Because Michael Mann won't be going up to the podium alone. He'll be with the three other producers of Howard Hughes biopic The Aviator (Sandy Climan, Graham King and Charles Evans Jr) and the next day's headlines will be dominated by the film's director, Martin Scorsese. Scorsese – overtaken by Mann as Hollywood's leading director a decade ago – is a more famously "overlooked" auteur, although this status is perhaps due to the fact that he's rather more skilled at creating and exploiting a public profile than the relatively reclusive Mann.

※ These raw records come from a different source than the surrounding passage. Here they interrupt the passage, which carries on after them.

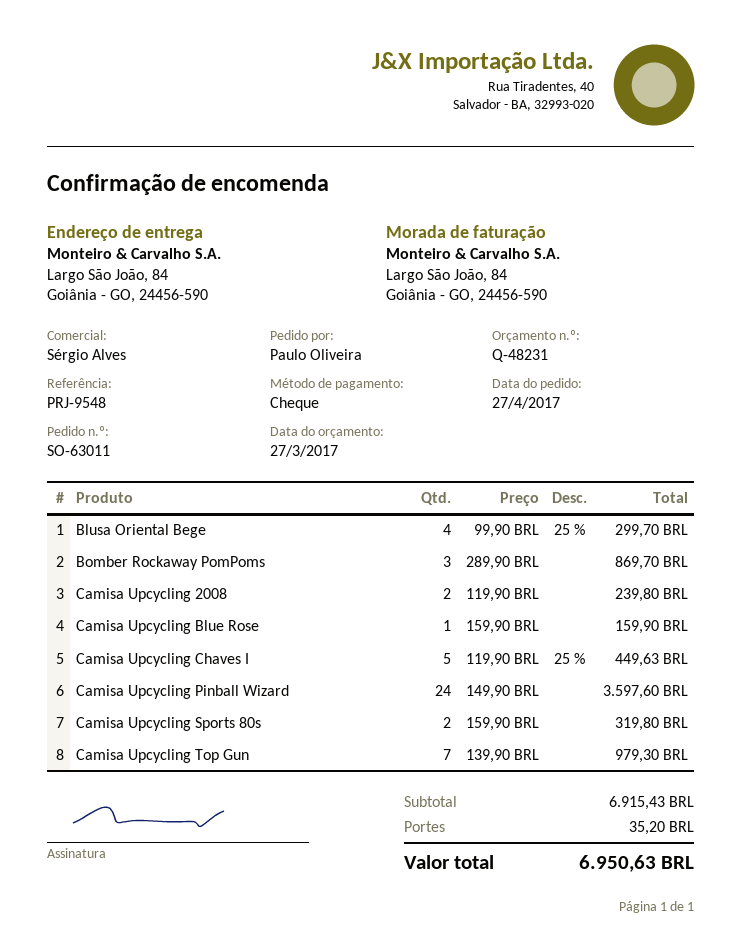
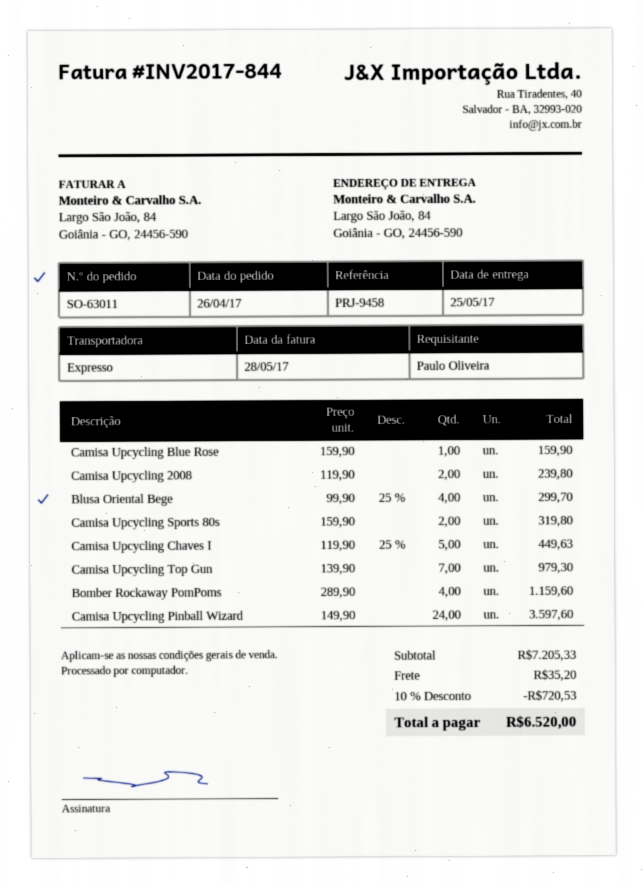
order date: 2017-04-27 -> 2017-04-26
reference: PRJ-9548 -> PRJ-9458
Bomber Rockaway PomPoms: 3 x 289.90 = 869.70 -> 4 x 289.90 = 1159.60
subtotal: 6915.43 -> 7205.33
discount: none -> 10% = 720.53
total: 6950.63 -> 6520.00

While nobody's idea of a masterpiece, The Aviator is Scorsese's best film since Casino a decade ago, and at least hangs together much better than Gangs of New York (for which Scorsese was pipped at the Oscar post by The Pianist's Roman Polanski). With the exception of Peter Jackson for Return of the King, Scorsese's "achievement in direction" (to quote the official Academy rubric) matches or exceeds that of all that prize's recent winners.

Of course, it was a transparent nonsense when Robert Redford's Ordinary People edged out Raging Bull, and when Kevin Costner's Dances With Wolves cantered all over GoodFellas a decade later (Scorsese might yet lose out to another actor/director if Clint Eastwood's Million Dollar Baby maintains its dark-horse momentum) but Mann's Heat, which is now becoming widely acknowledged as probably the greatest American picture of the nineties, somehow failed to obtain a single nomination in any category.

Mann had to wait until The Insider for his first Best Director nod: his remarkable work on Manhunter and The Last of the Mohicans passed the Academy by, and in 1995 the Academy reckoned that the efforts of Mel Gibson (Braveheart), Mike Figgis (Leaving Las Vegas), Chris Noonan (Babe), Michael Radford (Il Postino) and Tim Robbins (Dead Man Walking) all surpassed those of Mann in Heat. Which should finally establish, for those harbouring any doubts, that while Oscars are awarded for many reasons, talent and merit are some way down the list.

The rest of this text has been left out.